Segundo a APqC, no Brasil, a estocagem de peixes, repovoamento ou, como é conhecida, a soltura, começou a ganhar relevância com a introdução de espécies não-nativas em reservatórios nas regiões Sudeste e Sul. Tucunarés e Corvina, por exemplo, que são espécies não-nativas na bacia do Alto Rio Paraná, tiveram sucesso em colonizar esses ambientes, assim como a exótica Tilápia-do-nilo, originária da África, se tornaram localmente abundantes.
“Estudos indicam que muitos desses programas de estocagem não cumpriram o objetivo de aumentar o rendimento da pesca e, em vez disso, levaram à degradação da biodiversidade, com espécies exóticas que acabam prevalecendo ou predando as nativas”, explica. “A estocagem, que deveria ser uma medida compensatória para danos ambientais, muitas vezes é adotada por pressão política, sem uma avaliação rigorosa de seus impactos”.
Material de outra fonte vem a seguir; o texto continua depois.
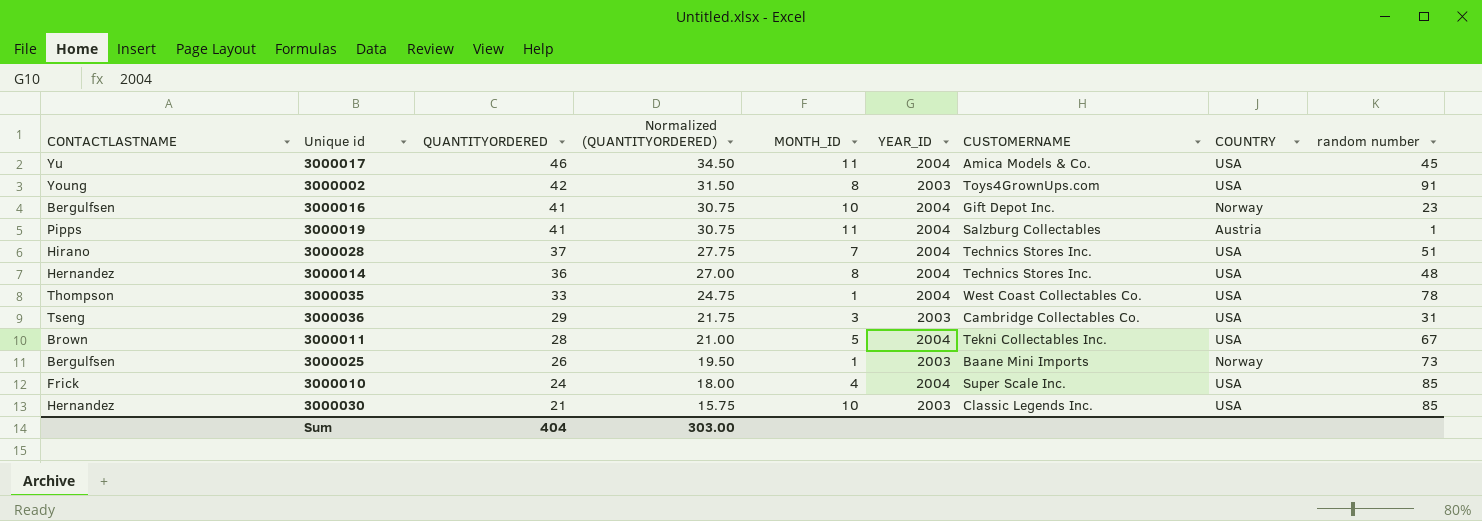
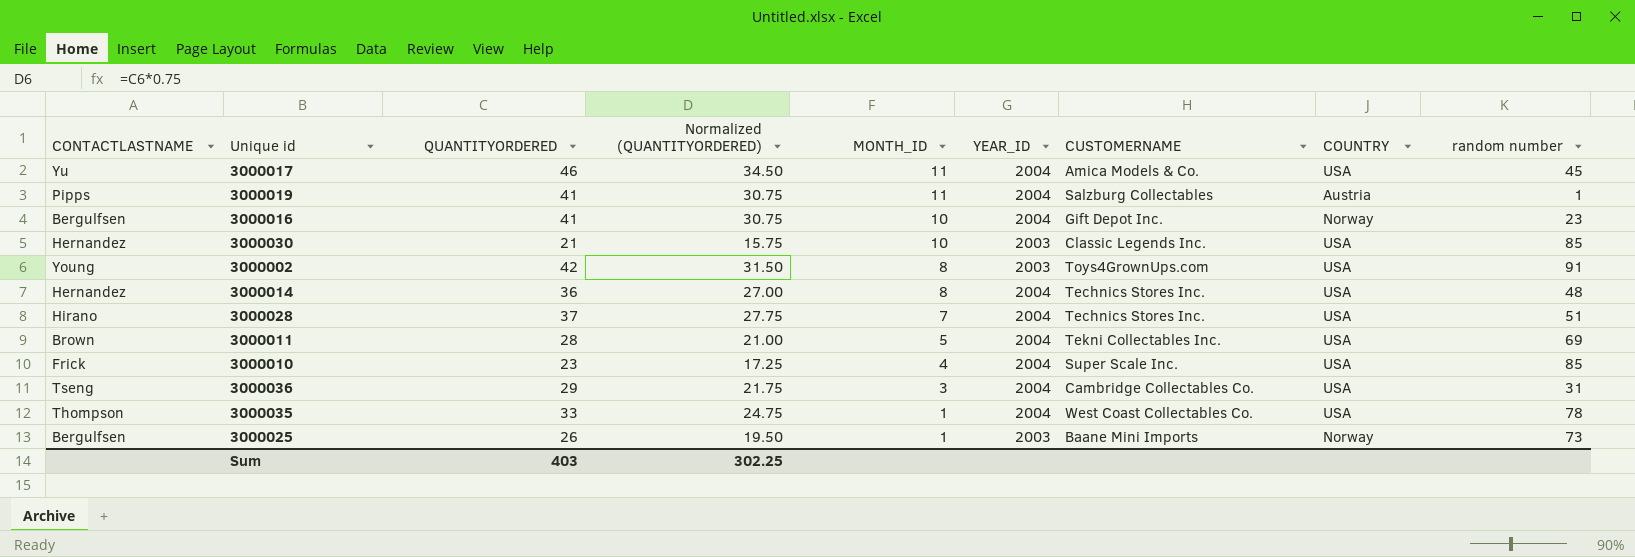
row order: QUANTITYORDERED descending -> MONTH_ID descending
3000011 | random number: 67 -> 69
3000010 | QUANTITYORDERED: 24 -> 23
3000010 | Normalized (QUANTITYORDERED): 18.00 -> 17.25
3000036 | YEAR_ID: 2003 -> 2004
Sum | QUANTITYORDERED: 404 -> 403
Sum | Normalized (QUANTITYORDERED): 303.00 -> 302.25

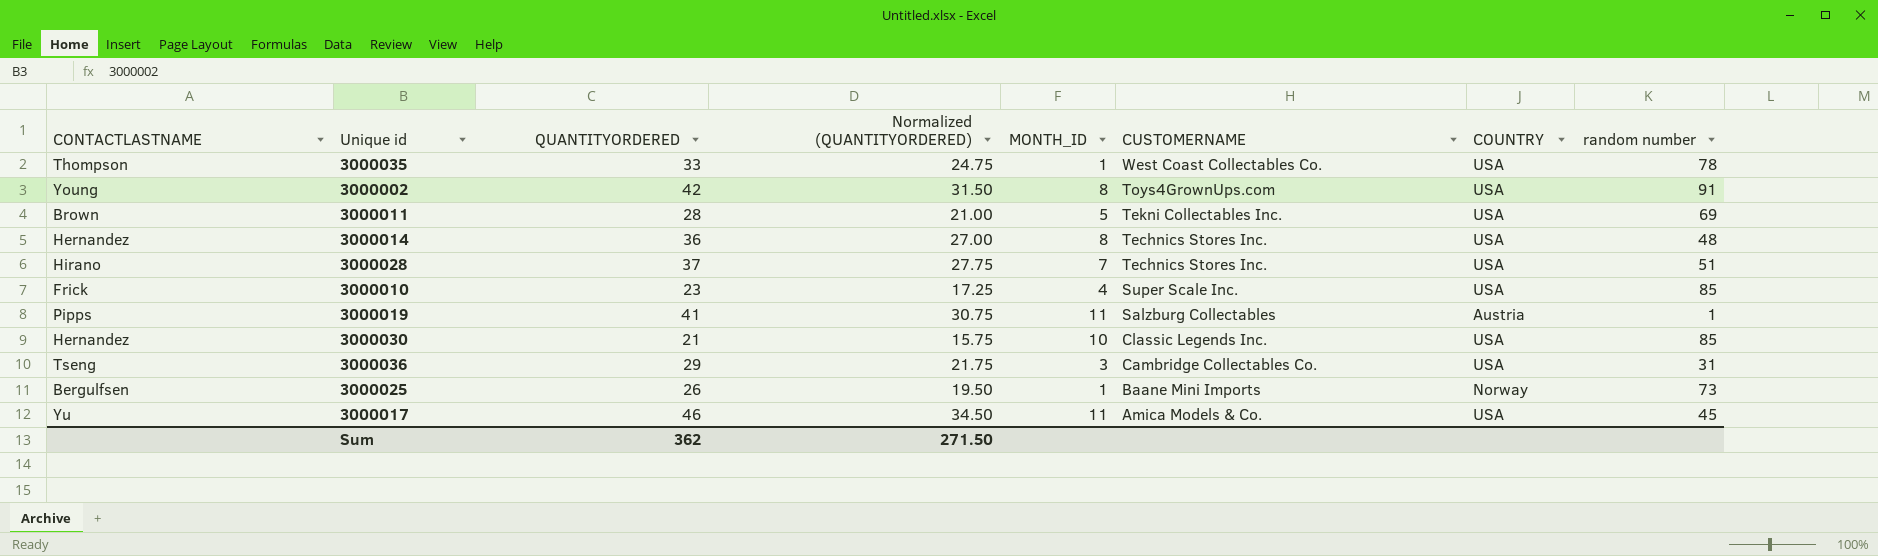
row order: MONTH_ID descending -> CUSTOMERNAME descending
column YEAR_ID | position: 6 -> none
row 3000016: Bergulfsen | 41 | 30.75 | 10 | 2004 | Gift Depot Inc. | Norway | 23 -> none
Sum | QUANTITYORDERED: 403 -> 362
Sum | Normalized (QUANTITYORDERED): 302.25 -> 271.50

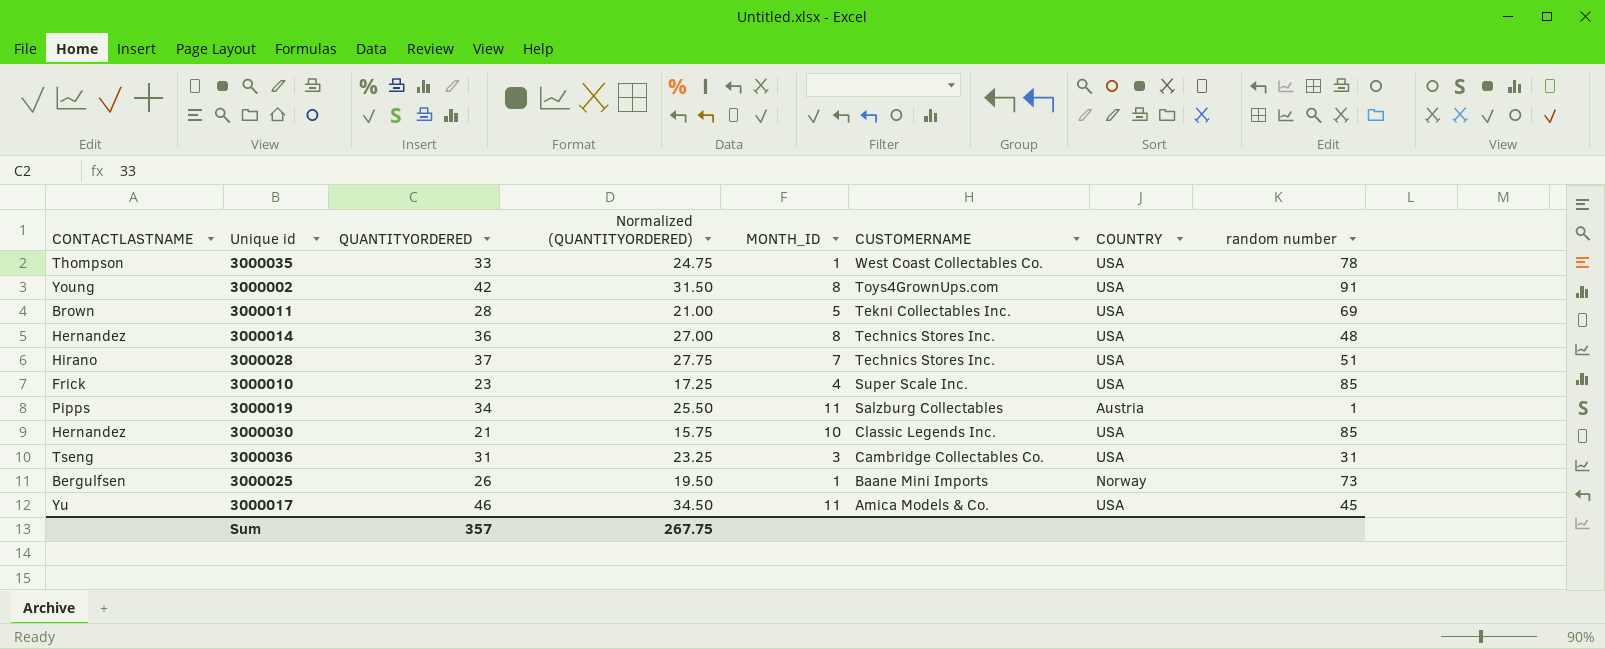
3000019 | QUANTITYORDERED: 41 -> 34
3000019 | Normalized (QUANTITYORDERED): 30.75 -> 25.50
3000036 | QUANTITYORDERED: 29 -> 31
3000036 | Normalized (QUANTITYORDERED): 21.75 -> 23.25
Sum | QUANTITYORDERED: 362 -> 357
Sum | Normalized (QUANTITYORDERED): 271.50 -> 267.75

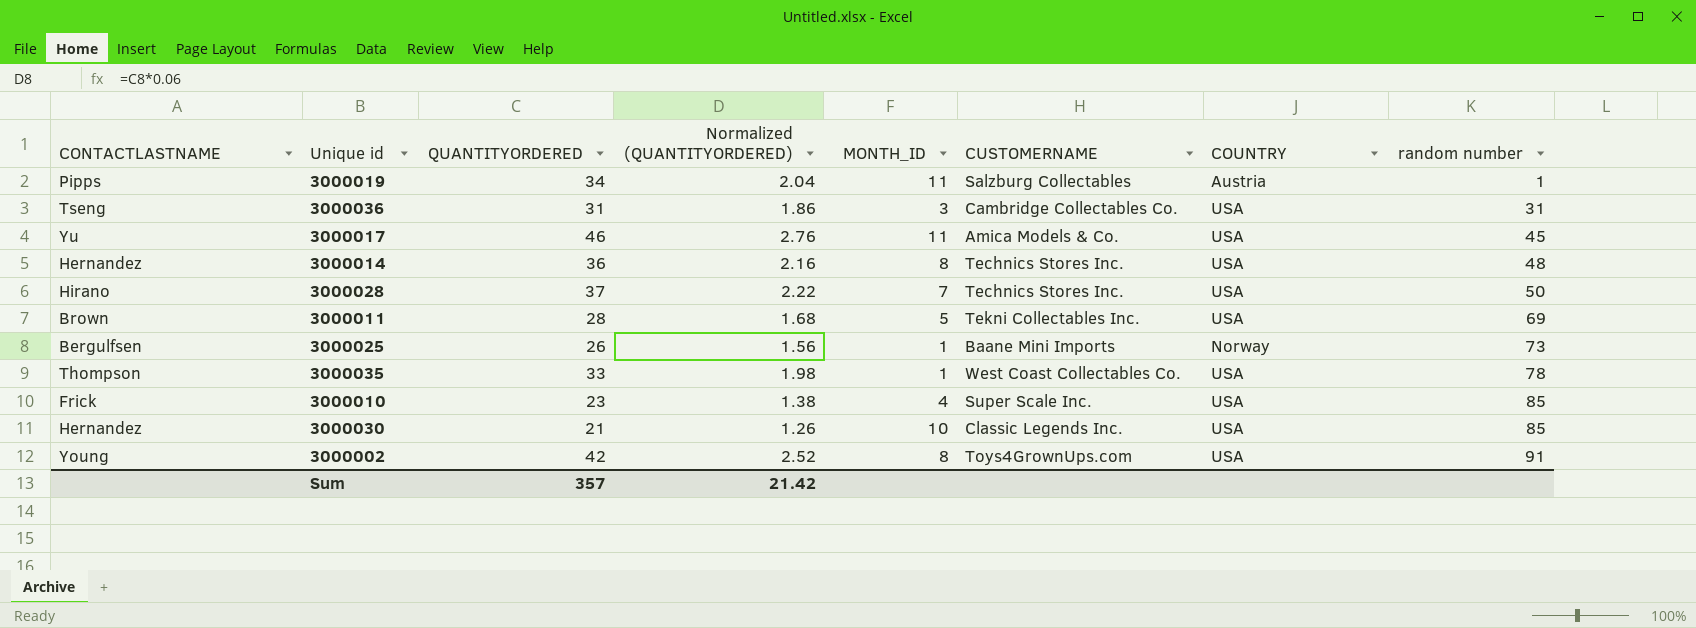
row order: CUSTOMERNAME descending -> random number ascending
column Normalized (QUANTITYORDERED) | formula: [QUANTITYORDERED] * 0.75 -> [QUANTITYORDERED] * 0.06
3000028 | random number: 51 -> 50
Sum | Normalized (QUANTITYORDERED): 267.75 -> 21.42

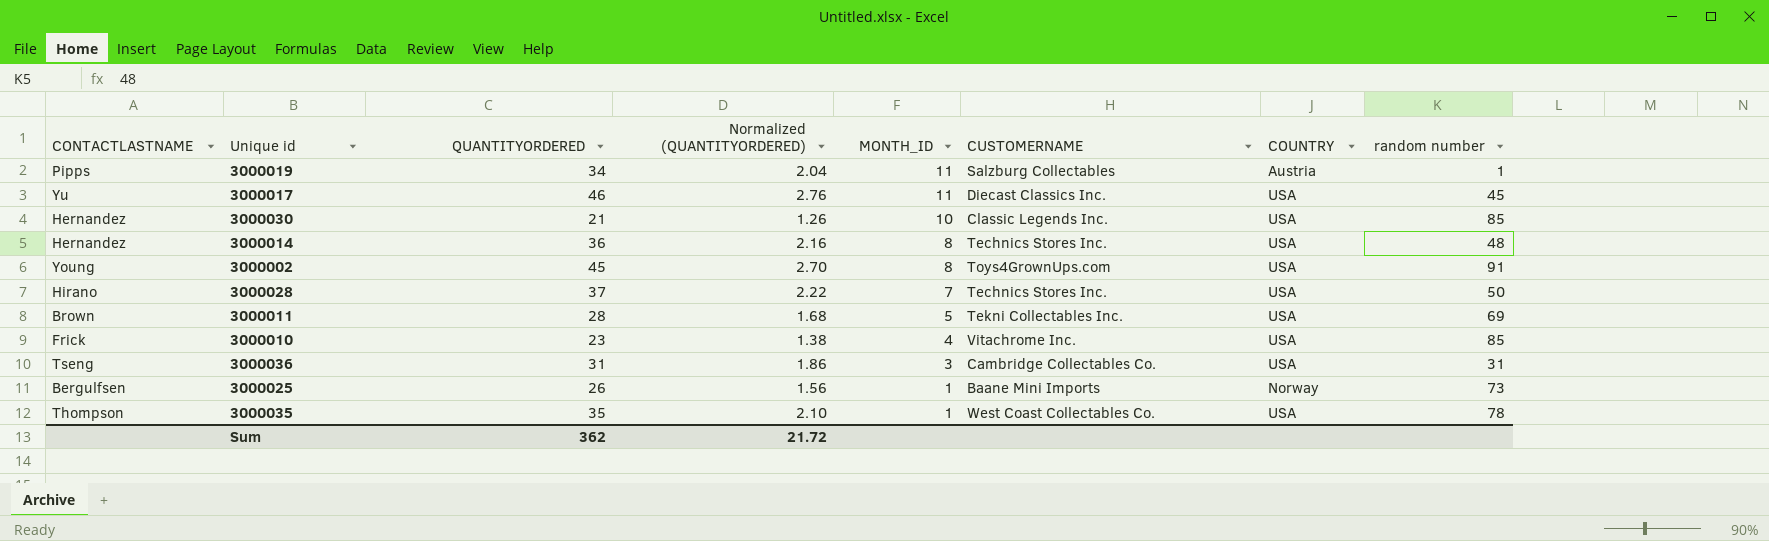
row order: random number ascending -> MONTH_ID descending
3000017 | CUSTOMERNAME: Amica Models & Co. -> Diecast Classics Inc.
3000002 | QUANTITYORDERED: 42 -> 45
3000002 | Normalized (QUANTITYORDERED): 2.52 -> 2.70
3000010 | CUSTOMERNAME: Super Scale Inc. -> Vitachrome Inc.
3000035 | QUANTITYORDERED: 33 -> 35
3000035 | Normalized (QUANTITYORDERED): 1.98 -> 2.10
Sum | QUANTITYORDERED: 357 -> 362
Sum | Normalized (QUANTITYORDERED): 21.42 -> 21.72

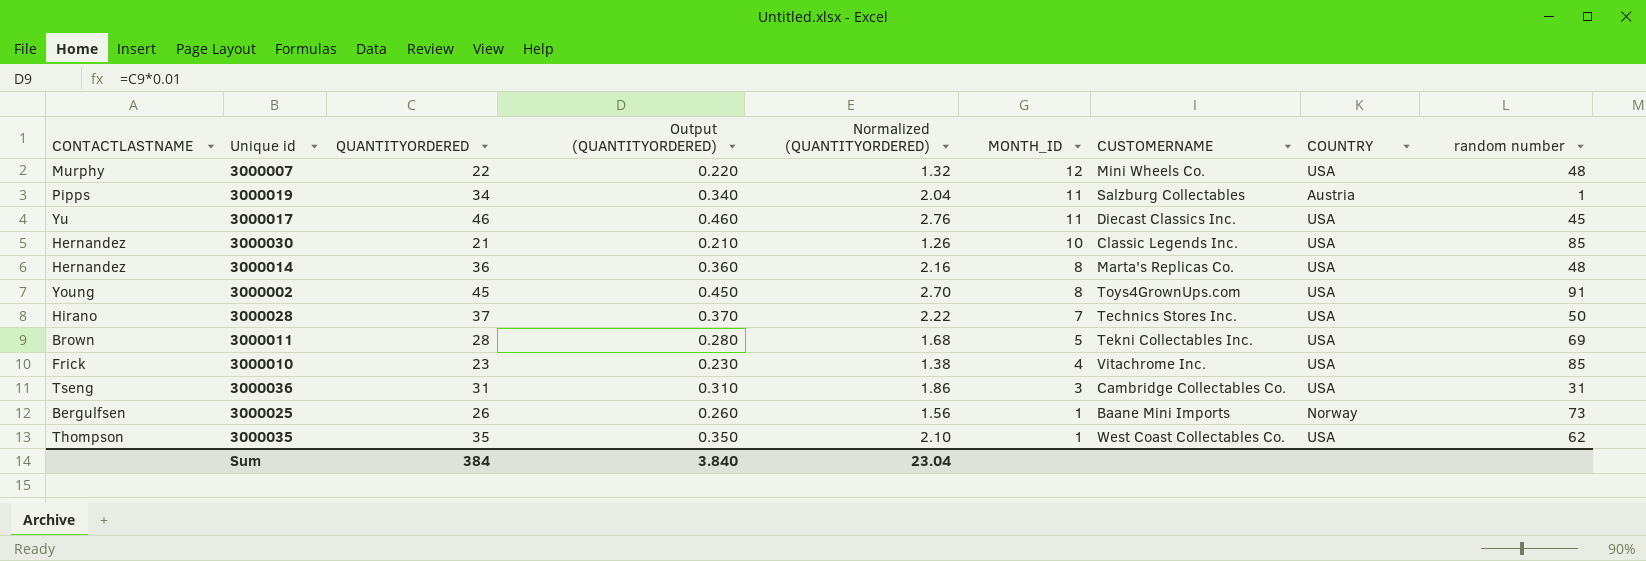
column Output (QUANTITYORDERED) | formula: none -> [QUANTITYORDERED] * 0.01
row 3000007: none -> Murphy | 22 | 0.220 | 1.32 | 12 | Mini Wheels Co. | USA | 48
3000014 | CUSTOMERNAME: Technics Stores Inc. -> Marta's Replicas Co.
3000035 | random number: 78 -> 62
Sum | QUANTITYORDERED: 362 -> 384
Sum | Normalized (QUANTITYORDERED): 21.72 -> 23.04

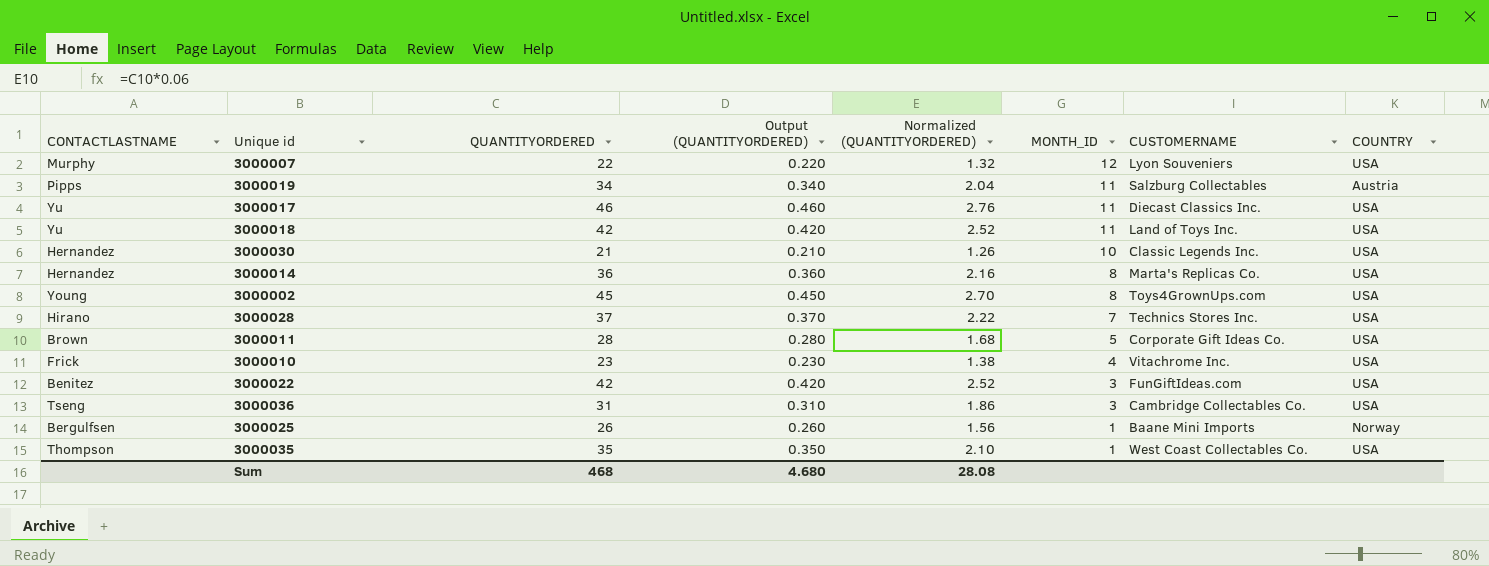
column random number | position: 9 -> none
3000007 | CUSTOMERNAME: Mini Wheels Co. -> Lyon Souveniers
row 3000018: none -> Yu | 42 | 0.420 | 2.52 | 11 | Land of Toys Inc. | USA
3000011 | CUSTOMERNAME: Tekni Collectables Inc. -> Corporate Gift Ideas Co.
row 3000022: none -> Benitez | 42 | 0.420 | 2.52 | 3 | FunGiftIdeas.com | USA
Sum | QUANTITYORDERED: 384 -> 468
Sum | Output (QUANTITYORDERED): 3.840 -> 4.680
Sum | Normalized (QUANTITYORDERED): 23.04 -> 28.08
Diante desse cenário, os pesquisadores destacam a necessidade de uma abordagem mais cautelosa e mais investimento em pesquisa para que ações como esta sejam feitas com critérios técnicos.
“Para que a estocagem seja uma estratégia eficaz e sustentável, é essencial que ela seja precedida por uma avaliação detalhada da necessidade dessa ação, bem como de sua viabilidade econômica, social e sobretudo ambiental, porque não adianta querer repovoar um ambiente comprometido sem condições adequadas para o desenvolvimento do ciclo vital das espécies de interesse. O monitoramento contínuo dos resultados é imprescindível, assim como o uso de métodos de marcação para distinguir peixes estocados daqueles resultantes de recrutamento natural”, afirma Lutgens com base em publicação científica realizada sobre o tema.